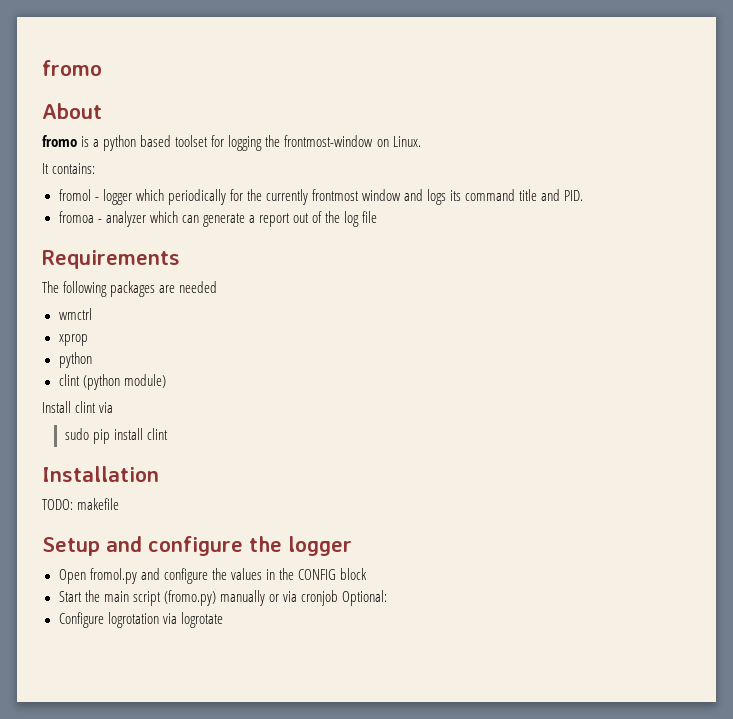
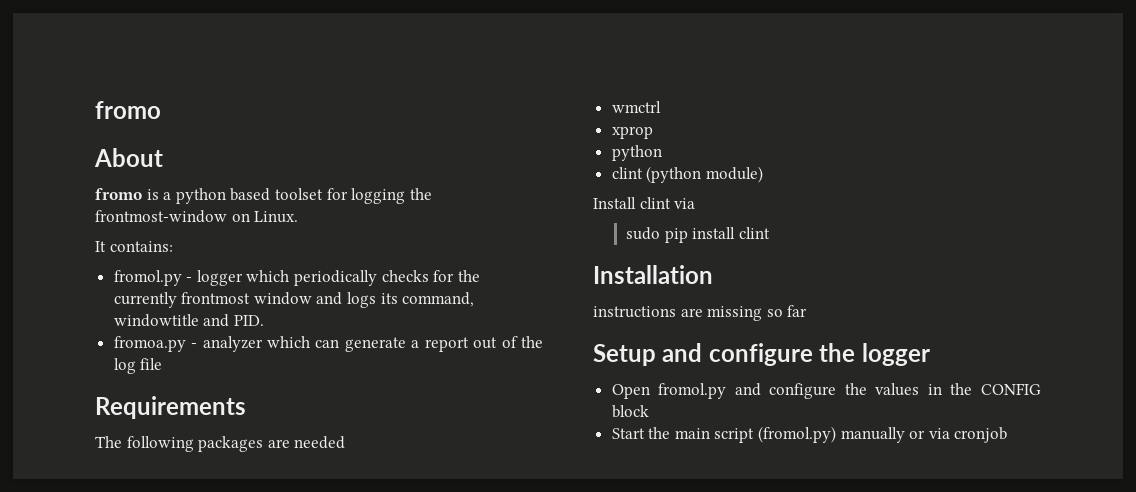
[58,189,91,201] fromol -> [113,270,182,286] fromol.py
(226, 197) none -> [381,270,429,282] checks
[465,189,538,201] command title -> [402,292,475,307] [113,314,199,327] command, windowtitle
[58,211,94,223] fromoa -> [113,336,186,352] fromoa.py
[42,498,120,510] TODO: makefile -> [593,305,808,321] instructions are missing so far
[163,590,216,606] (fromo.py) -> [758,426,837,443] (fromol.py)
[341,590,387,606] [58,612,223,628] Optional: // Configure logrotation via logrotate -> (1008, 435) none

#### [About this task]
Print exactly the lines from the one containing "[58,211,94,223] fromoa ->" through the last line of the records above, both included.

#### [Response to the task]
[58,211,94,223] fromoa -> [113,336,186,352] fromoa.py
[42,498,120,510] TODO: makefile -> [593,305,808,321] instructions are missing so far
[163,590,216,606] (fromo.py) -> [758,426,837,443] (fromol.py)
[341,590,387,606] [58,612,223,628] Optional: // Configure logrotation via logrotate -> (1008, 435) none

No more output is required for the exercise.